W dniach 24 – 26 Lipca 2020 odbyły się Mistrzostwa Polski Młodzików i Młodzieżowców, U 23. Można by napisać że tradycyjnie w tym roku zawody odbyły się w Poznaniu. Jak na razie tylko Poznań radzi sobie z organizacją regat w kategorii sprint. Jak wiadomo Mistrzostwa Polski Długodystansowe odbędą się w Krakowie 12 – 22 sierpień. Natomiast Sztum będzie organizował Mistrzostwa Polski w maratonie pod koniec września.

Wracając do Mistrzostw U23 w naszych barwach startował Ksawery Hajdamowicz na dystansie 1000 m i 200 m.

WYNIKI  

k1  1000 m  4 miejsce
k1   200 m   4 miejsce

Dwa 4 miejsca, przegrane minimalnie medale, zdobyte 32 punktów do współzawodnictwa dzieci i młodzieży w rankingu Polskiej Federacji Sportu.

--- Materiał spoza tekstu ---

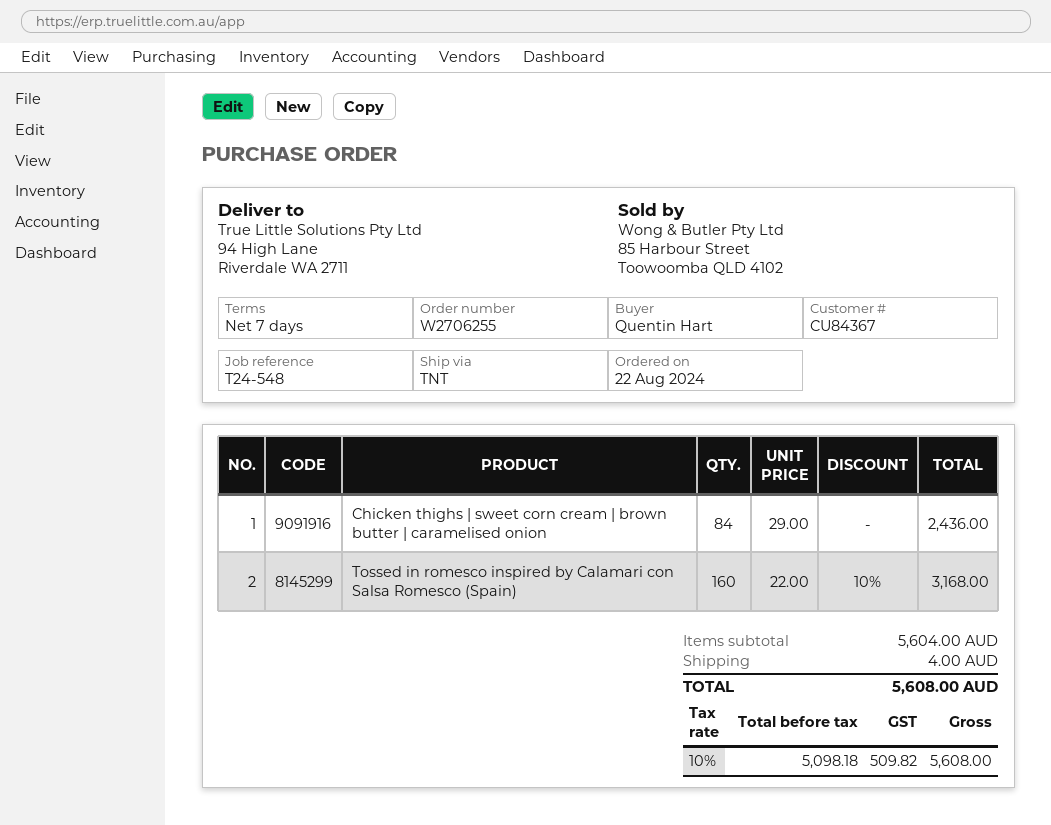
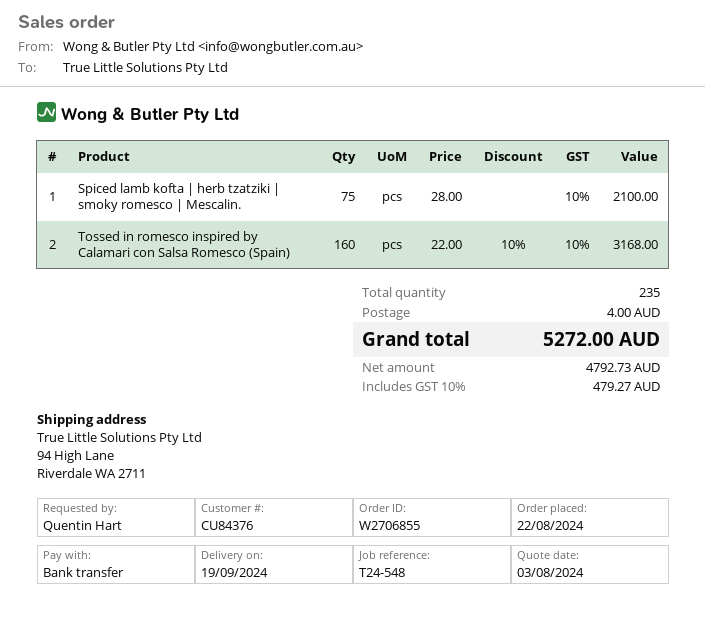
order number: W2706255 -> W2706855
customer number: CU84367 -> CU84376
Chicken thighs | sweet corn cream | brown butter | caramelised onion: 84 x 29.00 = 2436.00 -> none
Spiced lamb kofta | herb tzatziki | smoky romesco | Mescalin.: none -> 75 x 28.00 = 2100.00
net: 5098.18 -> 4792.73
tax: 10% = 509.82 -> 10% = 479.27
total: 5608.00 -> 5272.00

Jest to bardzo istotna klasyfikacja, suma uzyskanych punktów ma wpływ na finansowanie naszych działań.

Teraz o Mistrzostwach Polski Młodzików, wyniki uzyskane przez naszych zawodników można bez wątpienia uznać za najlepsze w historii klubu. Tytuły Mistrzów Polski w tej kategorii już zdobywaliśmy, Sandra Ostrowska, Kamila Mróz, Michalina Dmowska w dwójce z Weroniką Nowakowską. Teraz dla odmiany chłopcy zdobyli złote medale i to dwa. Tymoteusz Dzwonkowski w roczniku 2006 wygrał jedynkę 2000 m i dwójkę 2000 m z kolegą klubowym Karolem Wyrwiczem. Dziewczyny spisały się również na medal, a raczej na medale, bo zdobyły dwa brązowe w kategorii rocznika 2007. Dokonały tego Sara Święcicka na k1 2000 m 3 miejsce brązowy medal w k2 2000 m z Sofią Mihulową też zdobyły brąz. Dobrze prezentowali się również pozostali zawodnicy oto pełne wyniki.

WYNIKI

Bilyi  Ilia
k1 2000 m nie zakwalifikował się do finału

Dzwonkowski Tymoteusz
k1 2000 m 1 miejsce
k2  2000 m 1 miejsce

Garbacki  Jkub
k1 2000 m 13 miejsce

Mihulowa  Sfia
k1 2000 m 14 miejsce
k2 2000 m 3 miejsce

Święcicka Sara
k1 2000 m 3 miejsce
k2 2000 m 3 miejsce

Wasiak  Nikola
k1 2000 m  17 miejsce

Wyrwicz  Karol
k1 2000 m   7 miejsce
k2 2000 m  3 miejsce

Tyn razem trener Dzwonkowski zmierzył się z poważnym wyzwaniem, przygotowywał do startu nie tylko zawodników ale również  swojego syna. Dzisiaj wiemy że zdał ten egzamin spisał się też na medal, ale ile kosztowało go to zadanie wie tylko on sam. Trener to twardy facet, ale nie w każdej sytuacji to się sprawdza. Trenowanie własnych dzieci na pewno nie jest prostym zadaniem.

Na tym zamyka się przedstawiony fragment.